Records drawn from a dataset:

------------------------------------------------------------

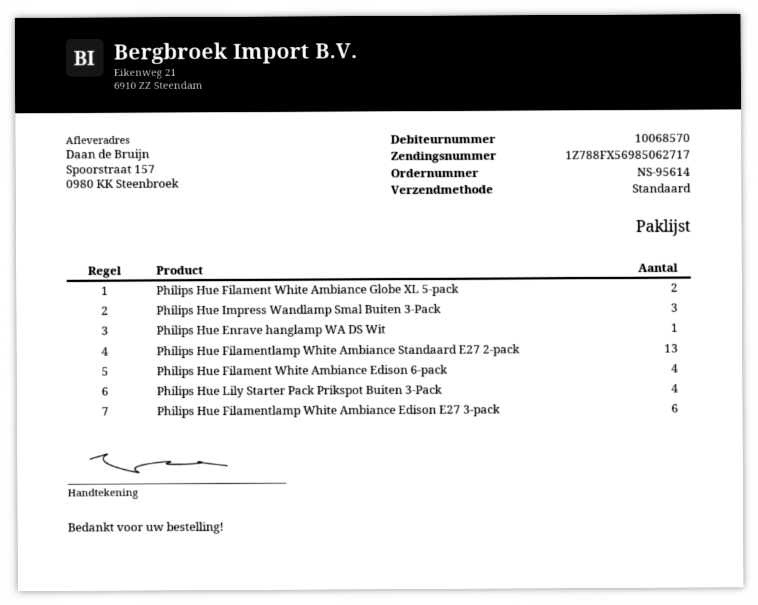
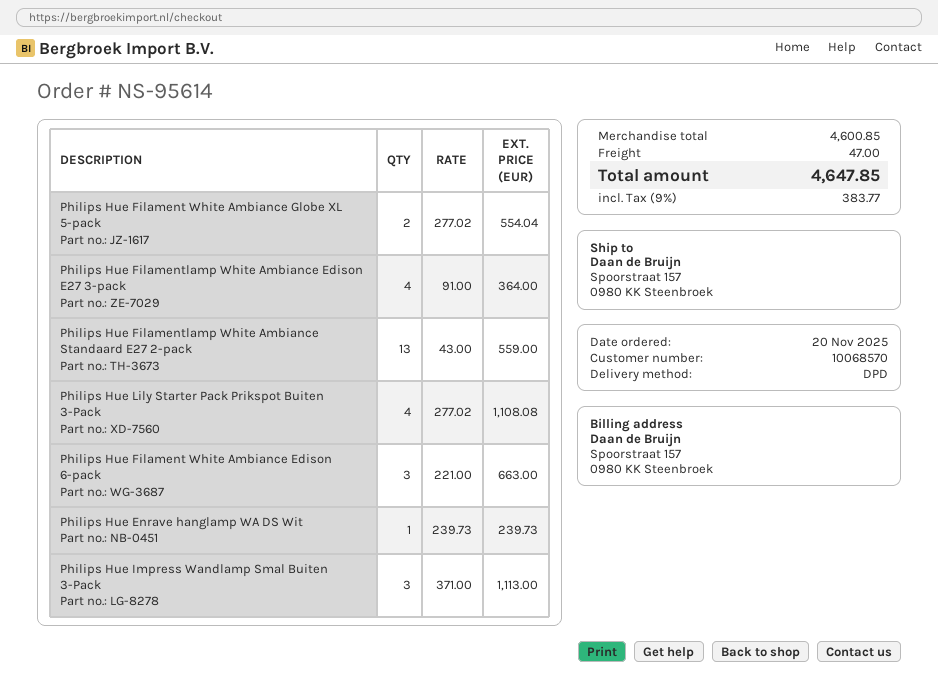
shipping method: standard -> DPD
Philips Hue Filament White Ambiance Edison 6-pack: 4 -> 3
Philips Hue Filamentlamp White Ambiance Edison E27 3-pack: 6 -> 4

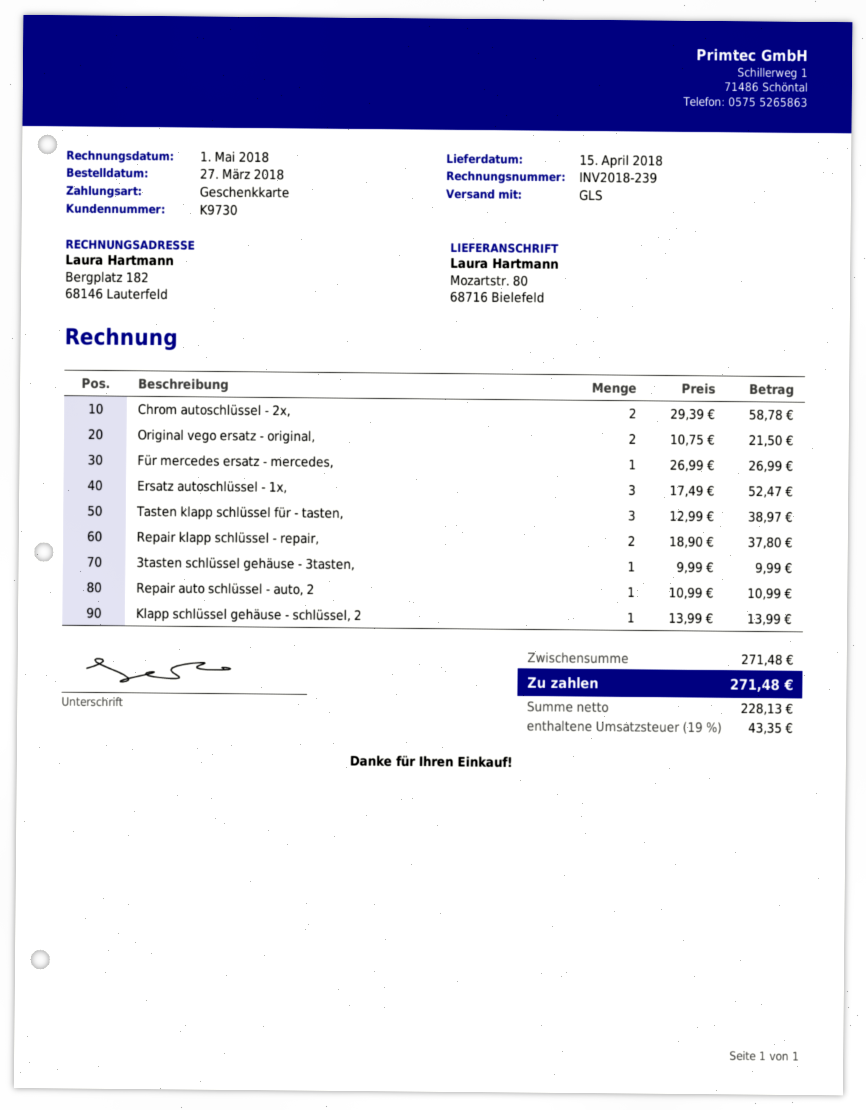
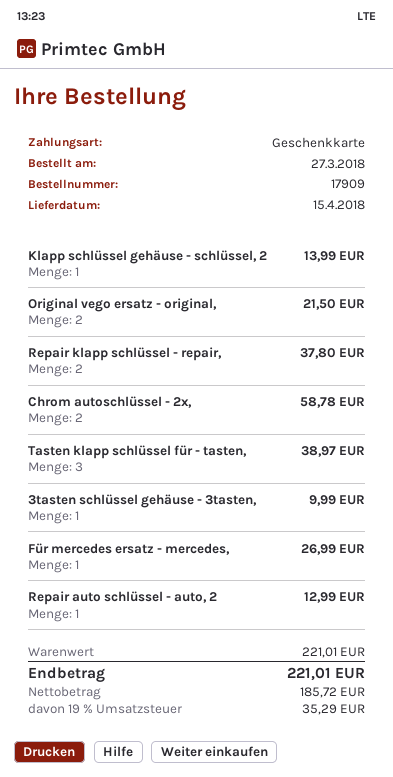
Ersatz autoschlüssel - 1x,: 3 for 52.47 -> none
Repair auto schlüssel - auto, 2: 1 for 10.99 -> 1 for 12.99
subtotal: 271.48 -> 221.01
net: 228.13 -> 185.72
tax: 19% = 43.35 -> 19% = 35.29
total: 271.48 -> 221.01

------------------------------------------------------------

Assigned task: Copy exactly, and copy nothing else: the lines from the one containing "Philips Hue Filament White" through the end of the data, both ends included, with pictures left out.

Solution below:
Philips Hue Filament White Ambiance Edison 6-pack: 4 -> 3
Philips Hue Filamentlamp White Ambiance Edison E27 3-pack: 6 -> 4

Ersatz autoschlüssel - 1x,: 3 for 52.47 -> none
Repair auto schlüssel - auto, 2: 1 for 10.99 -> 1 for 12.99
subtotal: 271.48 -> 221.01
net: 228.13 -> 185.72
tax: 19% = 43.35 -> 19% = 35.29
total: 271.48 -> 221.01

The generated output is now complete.